Re: [PATCH v4 0/4] perf: Support PERF_SAMPLE_READ with inherit_stat

From: Ben Gainey
Date: Mon Mar 25 2024 - 10:19:21 EST


On Fri, 2024-03-22 at 18:22 -0700, Namhyung Kim wrote:
> On Fri, Mar 22, 2024 at 9:42 AM Ben Gainey <ben.gainey@xxxxxxx>
> wrote:
> >
> > This change allows events to use PERF_SAMPLE READ with inherit so
> > long
> > as both inherit_stat and PERF_SAMPLE_TID are set.
> >
> > Currently it is not possible to use PERF_SAMPLE_READ with inherit.
> > This
> > restriction assumes the user is interested in collecting aggregate
> > statistics as per `perf stat`. It prevents a user from collecting
> > per-thread samples using counter groups from a multi-threaded or
> > multi-process application, as with `perf record -e '{....}:S'`.
> > Instead
> > users must use system-wide mode, or forgo the ability to sample
> > counter
> > groups. System-wide mode is often problematic as it requires
> > specific
> > permissions (no CAP_PERFMON / root access), or may lead to capture
> > of
> > significant amounts of extra data from other processes running on
> > the
> > system.
> >
> > Perf already supports the ability to collect per-thread counts with
> > `inherit` via the `inherit_stat` flag. This patch changes
>
> I'm not sure about this part. IIUC inherit and inherit_stat is not
> for
> per-thread counts, it only supports per-process (including children)
> events.

Hi Namhyung

Thanks for the comments...

I don't think this is correct, if you compare the behaviour of

perf record --no-inherit ... <some-forking-processes>
perf script -F pid,tid | sort -u
and
perf record --no-inherit ... <some-multithreaded-processes>
perf script -F pid,tid | sort -u

vs

perf record ... <some-forking-processes>
perf script -F pid,tid | sort -u
and
perf record .. <some-multithreaded-processes>
perf script -F pid,tid | sort -u

The behaviour is consistent with the fact that no-inherit only records
the primary thread of the primary process, whereas in the inherit case
any child tasks (either threads or forked processes) is recorded.


>
>
> > `perf_event_alloc` relaxing the restriction to combine `inherit`
> > with
> > `PERF_SAMPLE_READ` so that the combination will be allowed so long
> > as
> > `inherit_stat` and `PERF_SAMPLE_TID` are enabled.
>
> Anyway, does it really need 'inherit_stat'? I think it's only for
> counting use cases (e.g. 'perf stat') not for sampling.

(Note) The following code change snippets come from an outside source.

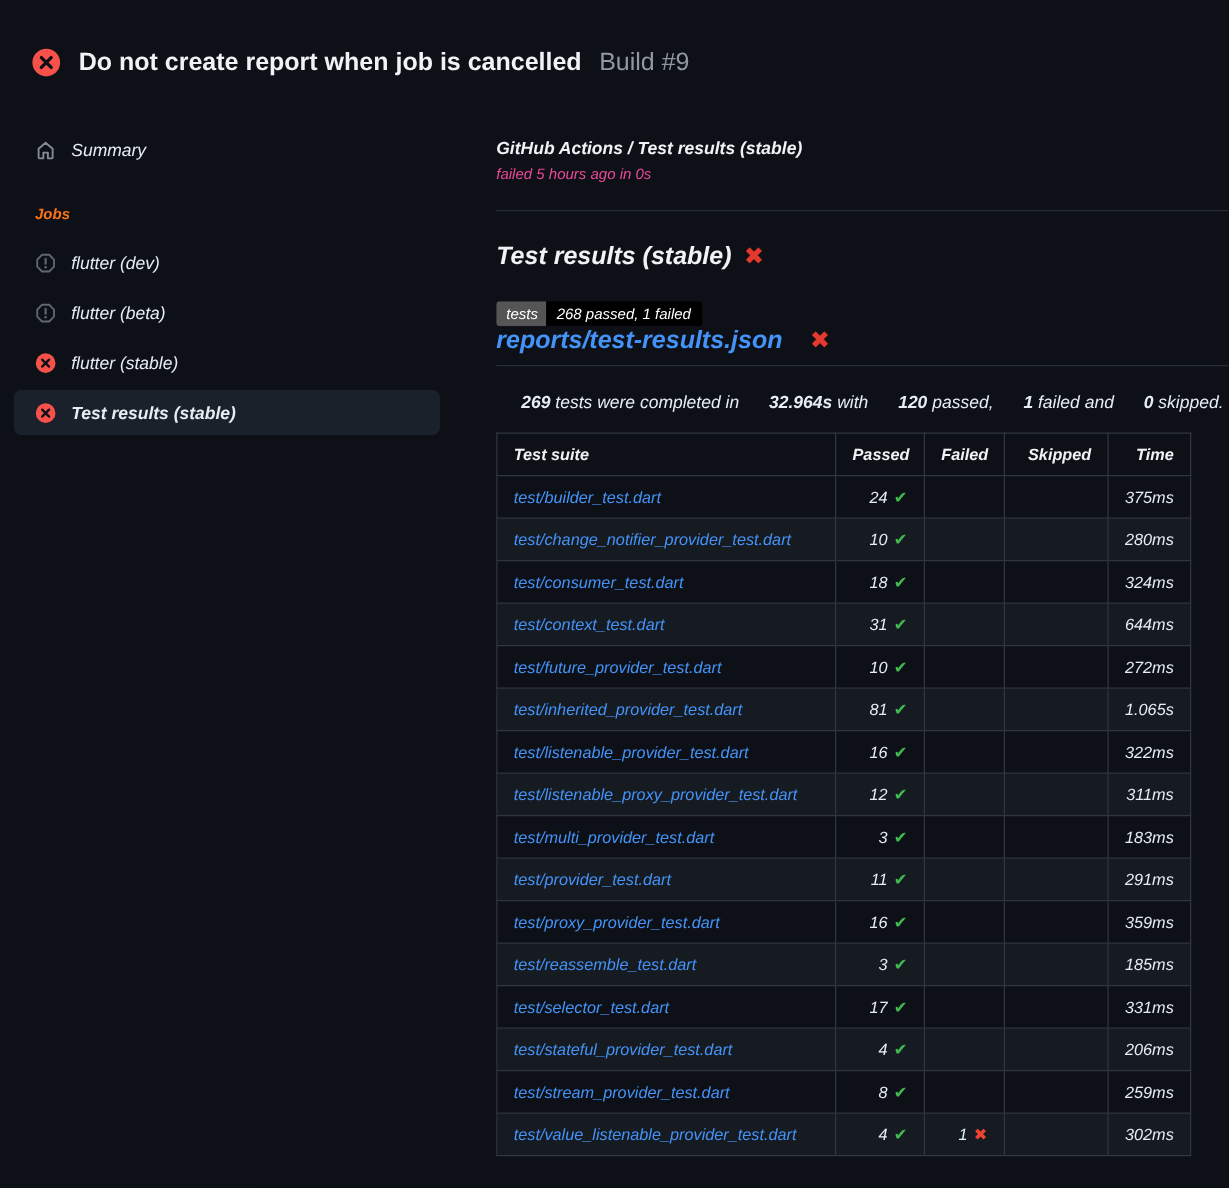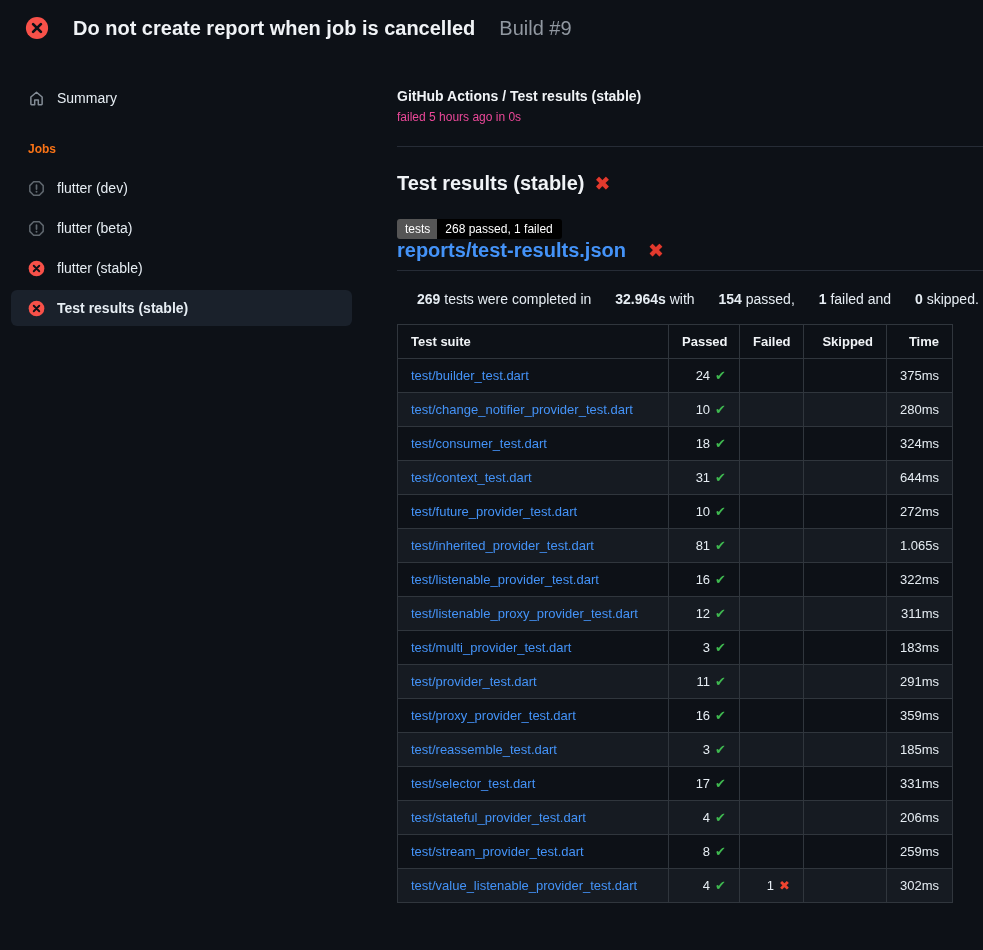--- a/index.html
+++ b/index.html
@@ -5,28 +5,28 @@
   * { margin:0; padding:0; box-sizing:border-box; }
   html,body { width:983px; height:950px; overflow:hidden; }
   body {
     background:#0d1117;
     color:#e6edf3;
     font-family:"Liberation Sans","DejaVu Sans",sans-serif;
     font-size:14px;
   }
   
   .top-header {
-    display:flex; align-items:center; gap:24px;
-    height:56px; padding:0 14px 0 25px;
+    display:flex; align-items:center; gap:14px;
+    height:56px; padding:0 14px 0 25px;margin-top:22px;
   }
   .top-header .title { font-size:20px; font-weight:700; color:#f0f3f6; }
   .top-header .build { font-size:20px; font-weight:400; color:#9198a1; }
 
   
-  .layout { display:flex; align-items:flex-start; }
+  .layout { display:flex; align-items:flex-start;font-style:italic; }
   .sidebar { width:381px; flex:0 0 381px; padding-top:24px; }
   .main { width:586px; flex:1; padding-left:16px; padding-top:32px; }
 
   
   .side-item {
     display:flex; align-items:center; gap:12px;
     height:36px; margin:0 29px 4px 11px; padding:0 10px 0 17px;
     border-radius:6px; cursor:pointer;
   }
   .side-item .label { font-size:14px; color:#e6edf3; }
@@ -159,21 +159,21 @@
         <span class="badge-label">tests</span>
         <span class="badge-value">268 passed, 1 failed</span>
       </span>
     </div>
 
     <div class="report-heading">
       <span class="report-link">reports/test-results.json</span>
       <span class="x-glyph">✖</span>
     </div>
 
-    <div class="summary-line"><span class="b">269</span><span> tests were completed in </span><span class="b">32.964s</span><span> with </span><span class="b">154</span><span> passed, </span><span class="b">1</span><span> failed and </span><span class="b">0</span><span> skipped.</span></div>
+    <div class="summary-line"><span class="b">269</span><span> tests were completed in </span><span class="b">32.964s</span><span> with </span><span class="b">120</span><span> passed, </span><span class="b">1</span><span> failed and </span><span class="b">0</span><span> skipped.</span></div>
 
     <table class="results">
       <colgroup>
         <col style="width:271px">
           <col style="width:71px">
           <col style="width:64px">
         <col style="width:83px">
           <col style="width:66px">
       </colgroup>
       <thead>

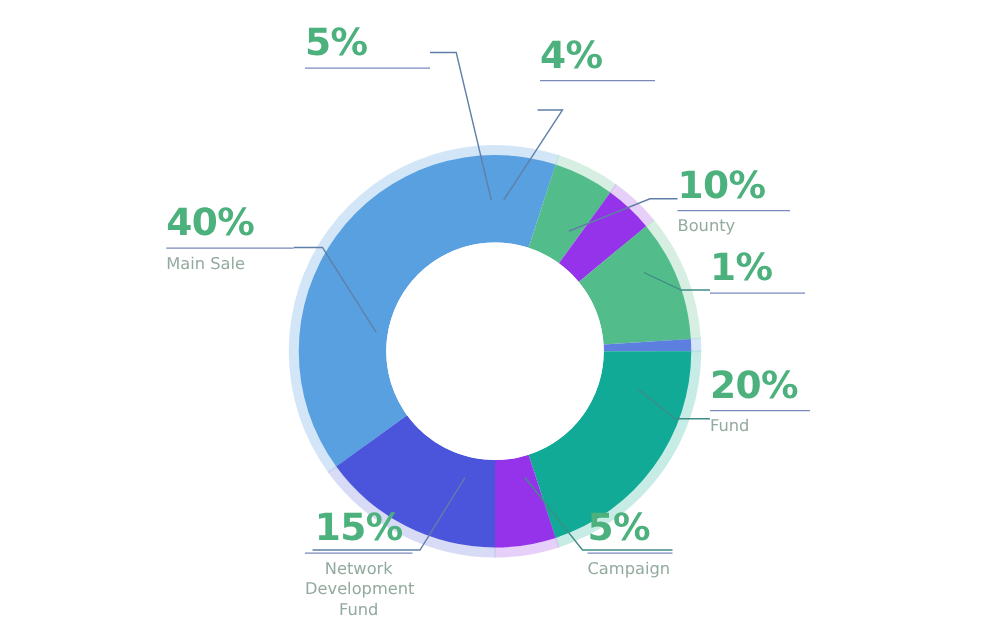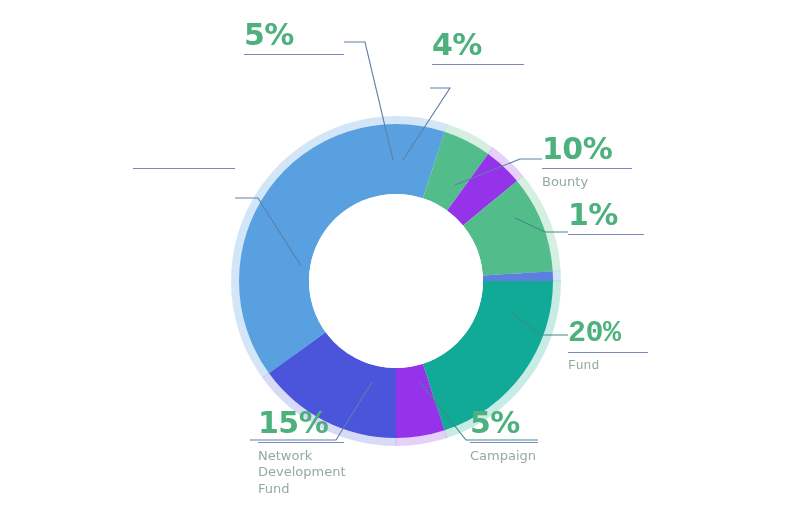--- a/index.html
+++ b/index.html
@@ -57,25 +57,25 @@
 
   
   #co-presale   { left: 244px; top: 20px;  width: 100px; }
   #co-presale .rule { width: 100px; }
   #co-legal     { left: 432px; top: 30px;  width: 92px; }
   #co-legal .rule { width: 92px; }
   #co-reserve   { left: 542px; top: 118px; width: 90px; margin-top: 16px; }
   #co-reserve .rule { width: 90px; }
   #co-bounty    { left: 568px; top: 200px; width: 76px; }
   #co-bounty .rule { width: 76px; }
-  #co-team      { left: 568px; top: 318px; width: 80px; font-family: Liberation Mono, monospace; }
+  #co-team      { left: 568px; top: 294px; width: 80px; }
   #co-team .rule { width: 80px; }
   #co-advisers  { left: 470px; top: 408px; width: 68px; }
   #co-advisers .rule { width: 68px; }
-  #co-ndf       { left: 258px; top: 408px; width: 86px; }
+  #co-ndf       { left: 244px; top: 408px; width: 86px; text-align: center; }
   #co-ndf .rule { width: 86px; }
   #co-mainsale  { left: 133px; top: 164px; width: 102px; }
   #co-mainsale .rule { width: 102px; }
 
   #co-presale .pct, #co-mainsale .pct { text-align: left; }
 </style>
 </head>
 <body>
 
 <div id="chart-root">
@@ -165,16 +165,18 @@
 
   <div class="callout align-left" id="co-ndf">
     <span class="pct">15%</span>
     <span class="rule"></span>
     <span class="sub">Network
 Development
 Fund</span>
   </div>
 
   <div class="callout align-left" id="co-mainsale">
+    <span class="pct">40%</span>
     <span class="rule"></span>
+    <span class="sub">Main Sale</span>
   </div>
 
 </div>
 
 </body></html>

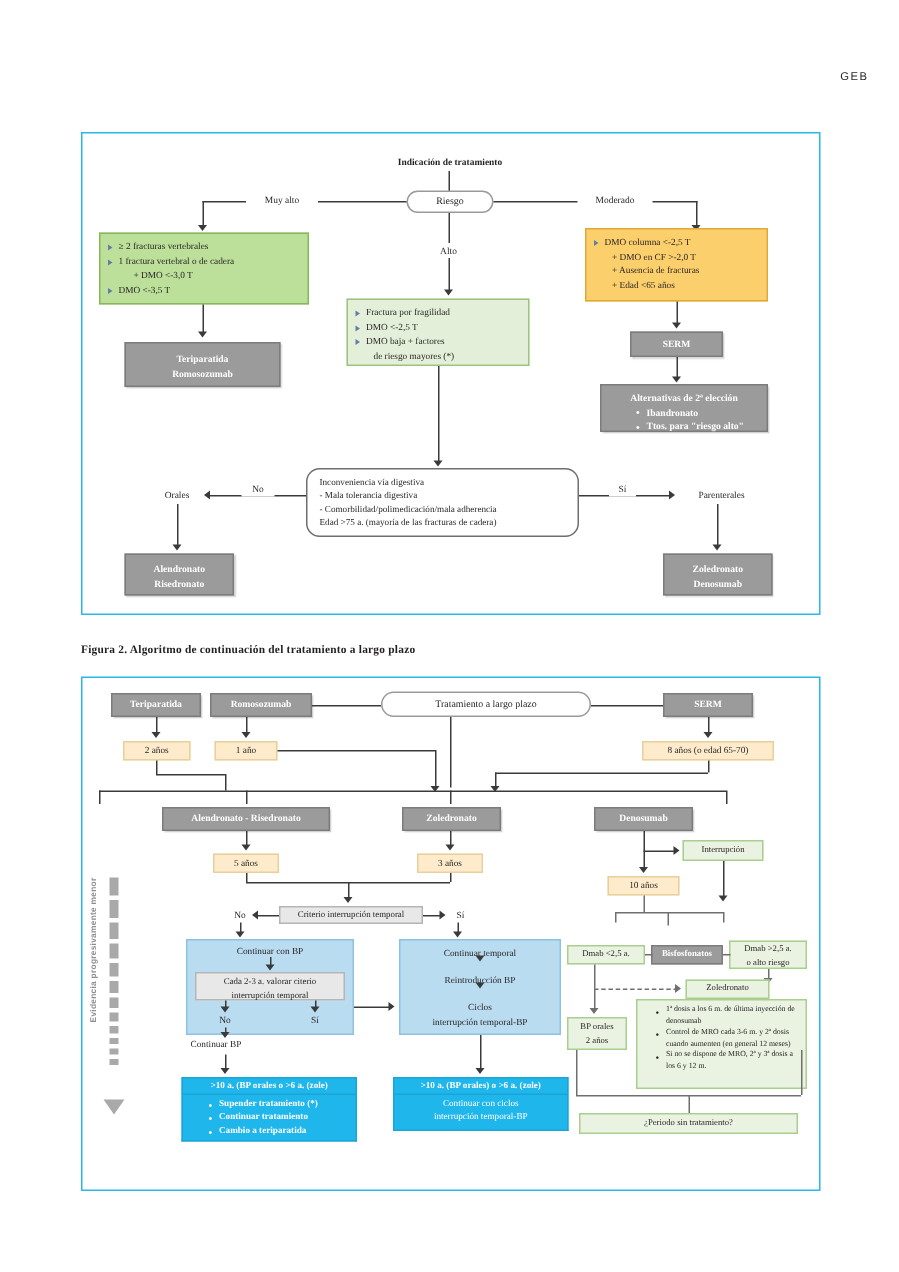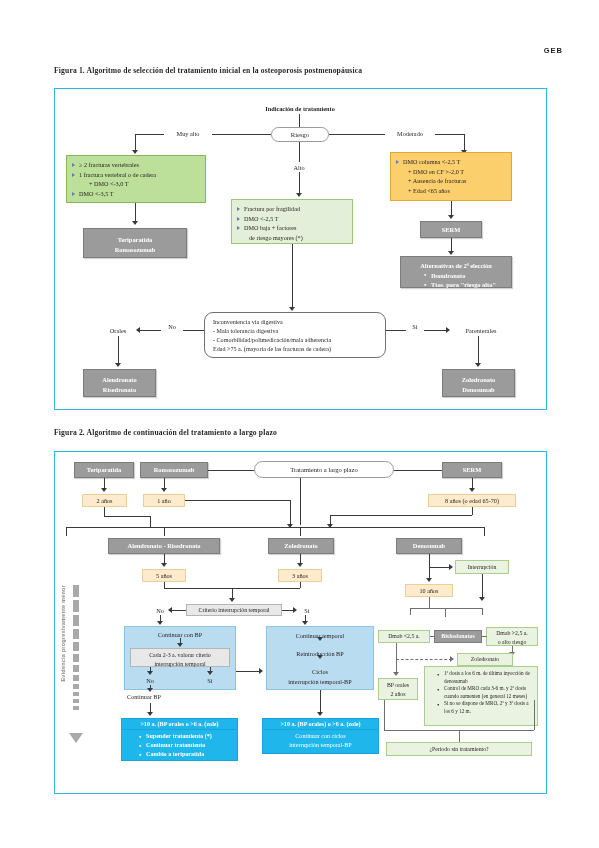--- a/index.html
+++ b/index.html
@@ -5,23 +5,23 @@
   html,body{margin:0;padding:0;}
   body{
     width:599px;height:848px;background:#ffffff;
     font-family:"Liberation Serif", serif;
     color:#231f20; position:relative; overflow:hidden;
   }
   .page{position:absolute;inset:0;}
 
   
   .runhead{
-    position:absolute; top:46px; right:36px;
+    position:absolute; top:46px; right:20px;
     font-family:"Liberation Sans", sans-serif;
-    font-weight:bold; font-size:7.5px; letter-spacing:1px; color:#231f20;
+    font-weight:normal; font-size:7.5px; letter-spacing:1px; color:#231f20;
   }
 
   
   .fig-caption{
     position:absolute; left:54px;
     font-family:"Liberation Serif", serif;
     font-weight:bold; font-size:7.6px; color:#231f20; letter-spacing:.02em;
   }
   #cap1{top:66px;}
   #cap2{top:428px;}
@@ -140,21 +140,20 @@
     border-top:10px solid #a9a9a9;
   }
 </style>
 </head>
 <body>
 
 <div class="page">
 
   <div class="runhead">GEB</div>
 
-  <div class="fig-caption" id="cap1">Figura 1. Algoritmo de selección del tratamiento inicial en la osteoporosis postmenopáusica</div>
   <div class="fig-frame" id="fig1"></div>
 
   <div class="node plain-b txt" style="left:230px;top:103px;width:140px;height:10px;">Indicación de tratamiento</div>
   <div class="ln lnv" style="left:299px;top:114px;height:14px;"></div>
 
   <div class="node pill txt" style="left:271px;top:127px;width:58px;height:15px;">Riesgo</div>
 
   <div class="ln lnh" style="left:135px;top:134px;width:136px;"></div>
   <div class="node plain txt" style="left:164px;top:128px;width:48px;height:10px;background:#fff;">Muy alto</div>
   <div class="ln lnv" style="left:135px;top:134px;height:17px;"></div>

I would be very happy to remove the inherit_stat requirement. When I
first came to this it seemed like the logic was all there in
inherit_stat already, but now that I have to take a different path in
`perf_event_context_sched_out` I suspect it should be trivial to remove
the inherit_stat requirement.


>
> Also technically, it can have PERF_SAMPLE_STREAM_ID instead
> of PERF_SAMPLE_TID to distinguish the counter values.


It looks like you are correct, but the ID given in the read_format part
of PERF_SAMPLE_RECORD is the ID rather than STREAM_ID. (I had
incorrectly thought/stated it was the latter). Hence when processing
the read_format values in the sample record, we either need to use the
TID to uniquely identify the source, or we would need to modify the
read_format to (additionally) include the STREAM_ID.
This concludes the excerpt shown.